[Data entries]
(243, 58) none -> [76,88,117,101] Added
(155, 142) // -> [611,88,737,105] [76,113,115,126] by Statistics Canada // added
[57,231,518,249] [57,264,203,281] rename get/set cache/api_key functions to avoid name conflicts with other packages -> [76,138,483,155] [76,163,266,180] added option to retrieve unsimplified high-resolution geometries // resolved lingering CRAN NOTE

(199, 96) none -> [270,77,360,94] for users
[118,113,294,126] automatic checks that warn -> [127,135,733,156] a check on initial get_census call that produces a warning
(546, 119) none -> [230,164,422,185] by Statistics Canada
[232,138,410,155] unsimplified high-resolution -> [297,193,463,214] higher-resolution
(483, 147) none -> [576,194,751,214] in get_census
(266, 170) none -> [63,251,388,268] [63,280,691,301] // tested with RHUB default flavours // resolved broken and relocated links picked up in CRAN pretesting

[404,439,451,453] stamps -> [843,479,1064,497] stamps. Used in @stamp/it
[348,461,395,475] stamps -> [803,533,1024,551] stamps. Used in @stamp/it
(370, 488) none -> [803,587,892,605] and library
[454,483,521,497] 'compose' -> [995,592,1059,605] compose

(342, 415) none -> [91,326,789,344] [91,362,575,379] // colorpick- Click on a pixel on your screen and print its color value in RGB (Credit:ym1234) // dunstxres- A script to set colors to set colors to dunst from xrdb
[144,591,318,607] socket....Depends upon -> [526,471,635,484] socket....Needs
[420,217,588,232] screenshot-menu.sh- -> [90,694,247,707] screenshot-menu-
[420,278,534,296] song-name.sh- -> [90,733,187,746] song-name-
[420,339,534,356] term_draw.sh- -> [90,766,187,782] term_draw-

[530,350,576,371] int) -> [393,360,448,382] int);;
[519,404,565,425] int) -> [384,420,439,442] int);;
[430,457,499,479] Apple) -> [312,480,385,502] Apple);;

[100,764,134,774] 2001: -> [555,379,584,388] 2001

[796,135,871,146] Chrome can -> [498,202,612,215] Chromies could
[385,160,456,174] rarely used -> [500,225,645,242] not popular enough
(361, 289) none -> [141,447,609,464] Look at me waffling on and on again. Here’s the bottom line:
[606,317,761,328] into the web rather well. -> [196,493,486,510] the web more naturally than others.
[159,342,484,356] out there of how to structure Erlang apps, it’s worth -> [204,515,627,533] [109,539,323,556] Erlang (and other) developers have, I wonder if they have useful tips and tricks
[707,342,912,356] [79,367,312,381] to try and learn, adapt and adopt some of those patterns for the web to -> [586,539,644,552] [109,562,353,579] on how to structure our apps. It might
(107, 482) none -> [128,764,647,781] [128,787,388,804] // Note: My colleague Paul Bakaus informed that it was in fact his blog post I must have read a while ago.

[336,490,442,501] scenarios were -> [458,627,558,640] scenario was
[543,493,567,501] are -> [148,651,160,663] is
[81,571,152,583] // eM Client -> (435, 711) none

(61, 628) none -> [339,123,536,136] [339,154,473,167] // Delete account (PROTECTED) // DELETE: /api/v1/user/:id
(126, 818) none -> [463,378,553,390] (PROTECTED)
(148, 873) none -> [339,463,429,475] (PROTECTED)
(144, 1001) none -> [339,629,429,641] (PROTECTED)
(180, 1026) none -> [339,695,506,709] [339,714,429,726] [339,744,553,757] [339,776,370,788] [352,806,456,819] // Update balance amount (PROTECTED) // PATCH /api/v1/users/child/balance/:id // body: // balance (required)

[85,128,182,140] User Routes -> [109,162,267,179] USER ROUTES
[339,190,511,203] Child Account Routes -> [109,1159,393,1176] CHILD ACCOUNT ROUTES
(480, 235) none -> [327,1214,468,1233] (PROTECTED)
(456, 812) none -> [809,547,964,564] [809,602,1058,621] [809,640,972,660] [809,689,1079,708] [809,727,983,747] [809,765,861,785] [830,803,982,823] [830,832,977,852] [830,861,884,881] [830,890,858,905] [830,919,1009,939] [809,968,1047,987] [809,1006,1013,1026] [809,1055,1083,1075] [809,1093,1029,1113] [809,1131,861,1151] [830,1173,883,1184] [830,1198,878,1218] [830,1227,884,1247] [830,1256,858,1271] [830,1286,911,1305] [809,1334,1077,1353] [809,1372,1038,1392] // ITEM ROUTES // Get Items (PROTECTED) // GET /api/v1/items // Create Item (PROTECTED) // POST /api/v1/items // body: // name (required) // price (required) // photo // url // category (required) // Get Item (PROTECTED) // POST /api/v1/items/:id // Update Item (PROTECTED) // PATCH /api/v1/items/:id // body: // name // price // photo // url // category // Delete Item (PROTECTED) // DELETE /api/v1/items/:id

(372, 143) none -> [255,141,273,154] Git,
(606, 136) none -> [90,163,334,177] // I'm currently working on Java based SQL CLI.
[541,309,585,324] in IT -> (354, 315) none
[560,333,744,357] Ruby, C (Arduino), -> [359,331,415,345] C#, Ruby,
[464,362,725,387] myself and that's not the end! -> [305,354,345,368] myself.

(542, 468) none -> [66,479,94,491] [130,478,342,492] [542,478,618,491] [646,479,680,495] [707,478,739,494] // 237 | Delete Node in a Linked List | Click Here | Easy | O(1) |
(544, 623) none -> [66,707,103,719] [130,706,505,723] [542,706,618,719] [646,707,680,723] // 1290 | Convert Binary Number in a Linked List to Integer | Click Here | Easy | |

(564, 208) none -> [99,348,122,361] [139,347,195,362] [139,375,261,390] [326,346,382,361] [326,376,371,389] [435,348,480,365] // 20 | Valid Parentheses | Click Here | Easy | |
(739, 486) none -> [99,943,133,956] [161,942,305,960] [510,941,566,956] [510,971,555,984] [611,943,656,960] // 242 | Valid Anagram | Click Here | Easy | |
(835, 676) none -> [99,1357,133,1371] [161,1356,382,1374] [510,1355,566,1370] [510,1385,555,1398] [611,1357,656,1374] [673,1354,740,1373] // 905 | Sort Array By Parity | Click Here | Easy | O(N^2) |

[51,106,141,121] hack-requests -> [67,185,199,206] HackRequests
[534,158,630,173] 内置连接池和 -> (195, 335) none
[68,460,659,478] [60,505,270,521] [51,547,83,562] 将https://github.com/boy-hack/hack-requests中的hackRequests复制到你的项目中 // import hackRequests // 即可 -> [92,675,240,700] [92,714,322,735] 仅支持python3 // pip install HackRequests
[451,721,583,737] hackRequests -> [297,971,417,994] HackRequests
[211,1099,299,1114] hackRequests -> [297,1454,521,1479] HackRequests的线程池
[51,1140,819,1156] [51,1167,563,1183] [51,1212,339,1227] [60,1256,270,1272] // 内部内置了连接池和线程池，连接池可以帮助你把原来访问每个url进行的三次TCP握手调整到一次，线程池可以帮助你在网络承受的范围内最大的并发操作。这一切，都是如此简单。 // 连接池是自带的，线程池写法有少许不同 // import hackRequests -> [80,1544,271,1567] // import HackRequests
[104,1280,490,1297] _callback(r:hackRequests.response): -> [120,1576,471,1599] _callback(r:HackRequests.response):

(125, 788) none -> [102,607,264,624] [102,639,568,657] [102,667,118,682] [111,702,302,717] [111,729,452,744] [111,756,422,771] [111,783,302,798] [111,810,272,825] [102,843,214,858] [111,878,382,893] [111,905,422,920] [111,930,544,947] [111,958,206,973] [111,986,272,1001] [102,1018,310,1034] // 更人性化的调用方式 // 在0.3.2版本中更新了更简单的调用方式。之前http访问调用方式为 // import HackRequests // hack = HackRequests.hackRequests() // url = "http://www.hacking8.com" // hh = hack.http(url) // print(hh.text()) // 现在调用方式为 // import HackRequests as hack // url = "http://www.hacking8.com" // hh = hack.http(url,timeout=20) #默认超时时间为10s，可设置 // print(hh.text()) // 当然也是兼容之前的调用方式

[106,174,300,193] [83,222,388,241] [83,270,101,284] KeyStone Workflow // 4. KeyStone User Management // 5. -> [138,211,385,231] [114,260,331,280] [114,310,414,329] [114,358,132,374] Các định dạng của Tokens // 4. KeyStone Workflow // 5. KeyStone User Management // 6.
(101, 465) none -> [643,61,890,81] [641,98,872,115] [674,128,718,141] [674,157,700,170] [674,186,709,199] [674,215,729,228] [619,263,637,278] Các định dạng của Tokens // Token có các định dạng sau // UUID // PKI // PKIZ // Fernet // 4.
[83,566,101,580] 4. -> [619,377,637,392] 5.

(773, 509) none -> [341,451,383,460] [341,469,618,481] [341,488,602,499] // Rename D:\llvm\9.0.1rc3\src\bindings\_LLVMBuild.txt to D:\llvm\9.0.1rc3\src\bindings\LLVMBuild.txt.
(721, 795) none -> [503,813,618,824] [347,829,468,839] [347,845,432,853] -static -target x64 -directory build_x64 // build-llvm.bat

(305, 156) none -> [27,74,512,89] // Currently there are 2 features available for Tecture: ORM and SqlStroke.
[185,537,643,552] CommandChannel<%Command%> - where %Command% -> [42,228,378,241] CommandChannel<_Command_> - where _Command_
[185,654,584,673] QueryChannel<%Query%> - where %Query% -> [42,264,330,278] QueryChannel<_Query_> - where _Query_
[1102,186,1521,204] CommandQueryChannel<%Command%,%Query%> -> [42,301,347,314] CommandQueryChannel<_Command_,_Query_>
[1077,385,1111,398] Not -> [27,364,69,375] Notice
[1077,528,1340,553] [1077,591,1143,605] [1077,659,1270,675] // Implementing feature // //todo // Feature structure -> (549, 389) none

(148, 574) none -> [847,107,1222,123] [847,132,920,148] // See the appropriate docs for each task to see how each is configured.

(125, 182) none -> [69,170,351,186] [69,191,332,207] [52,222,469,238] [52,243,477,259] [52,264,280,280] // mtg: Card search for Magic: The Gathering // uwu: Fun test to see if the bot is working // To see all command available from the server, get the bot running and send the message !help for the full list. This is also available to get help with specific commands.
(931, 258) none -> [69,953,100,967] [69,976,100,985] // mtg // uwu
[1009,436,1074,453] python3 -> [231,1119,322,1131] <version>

_What the task requires_
Scan the data above and report each line in which "Canada" is present.

_Your solution_
(155, 142) // -> [611,88,737,105] [76,113,115,126] by Statistics Canada // added
(546, 119) none -> [230,164,422,185] by Statistics Canada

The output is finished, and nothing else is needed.